* Data shown *
- Opening Delimiter -
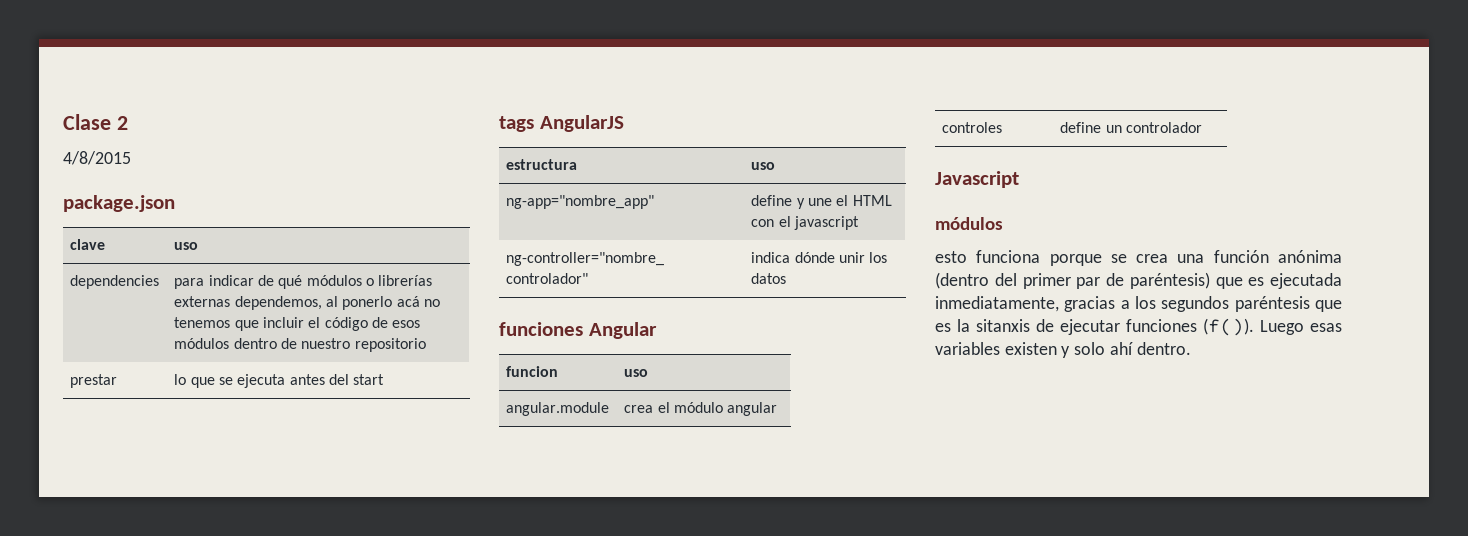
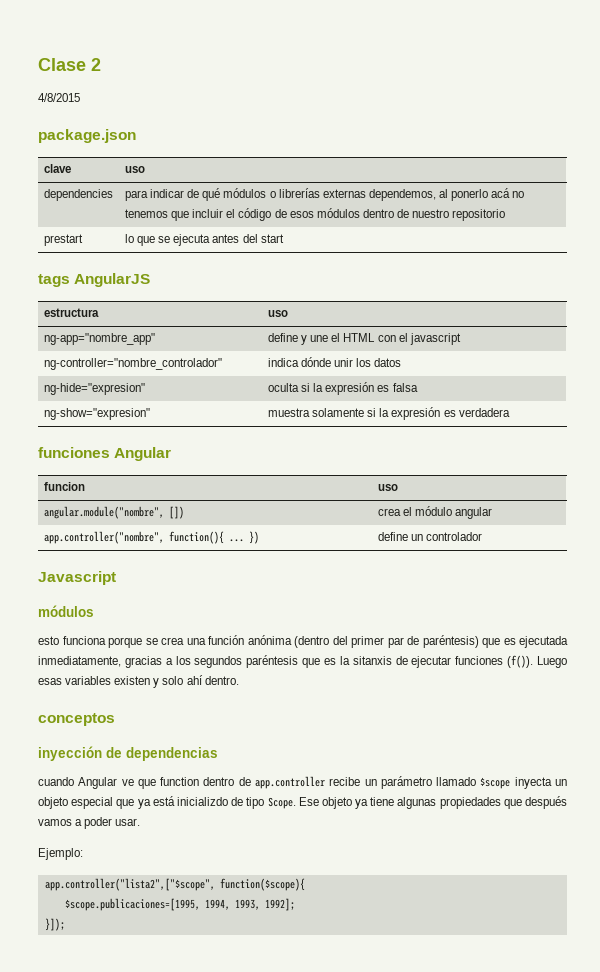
[70,374,118,388] prestar -> [43,234,83,246] prestart
(787, 278) none -> [43,383,145,395] [267,382,418,395] [43,408,150,420] [267,407,510,420] // ng-hide="expresion" | oculta si la expresión es falsa // ng-show="expresion" | muestra solamente si la expresión es verdadera
[506,402,610,416] angular.module -> [43,506,184,519] angular.module("nombre", [])
[942,122,1003,133] controles -> [43,531,259,544] app.controller("nombre", function(){ ... })
(1191, 348) none -> [38,713,115,726] [38,746,218,761] [38,776,567,789] [38,796,567,809] [38,817,141,829] [38,848,83,860] [44,878,305,891] [64,898,295,911] [44,918,65,931] // conceptos // inyección de dependencias // cuando Angular ve que function dentro de app.controller recibe un parámetro llamado $scope inyecta un objeto especial que ya está inicializdo de tipo Scope. Ese objeto ya tiene algunas propiedades que después vamos a poder usar. // Ejemplo: // app.controller("lista2",["$scope", function($scope){ // $scope.publicaciones=[1995, 1994, 1993, 1992]; // }]);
- Closing Delimiter -
* Your assignment *
Report the lines above that have the word "nombre" in them.

* Answer section *
[506,402,610,416] angular.module -> [43,506,184,519] angular.module("nombre", [])
[942,122,1003,133] controles -> [43,531,259,544] app.controller("nombre", function(){ ... })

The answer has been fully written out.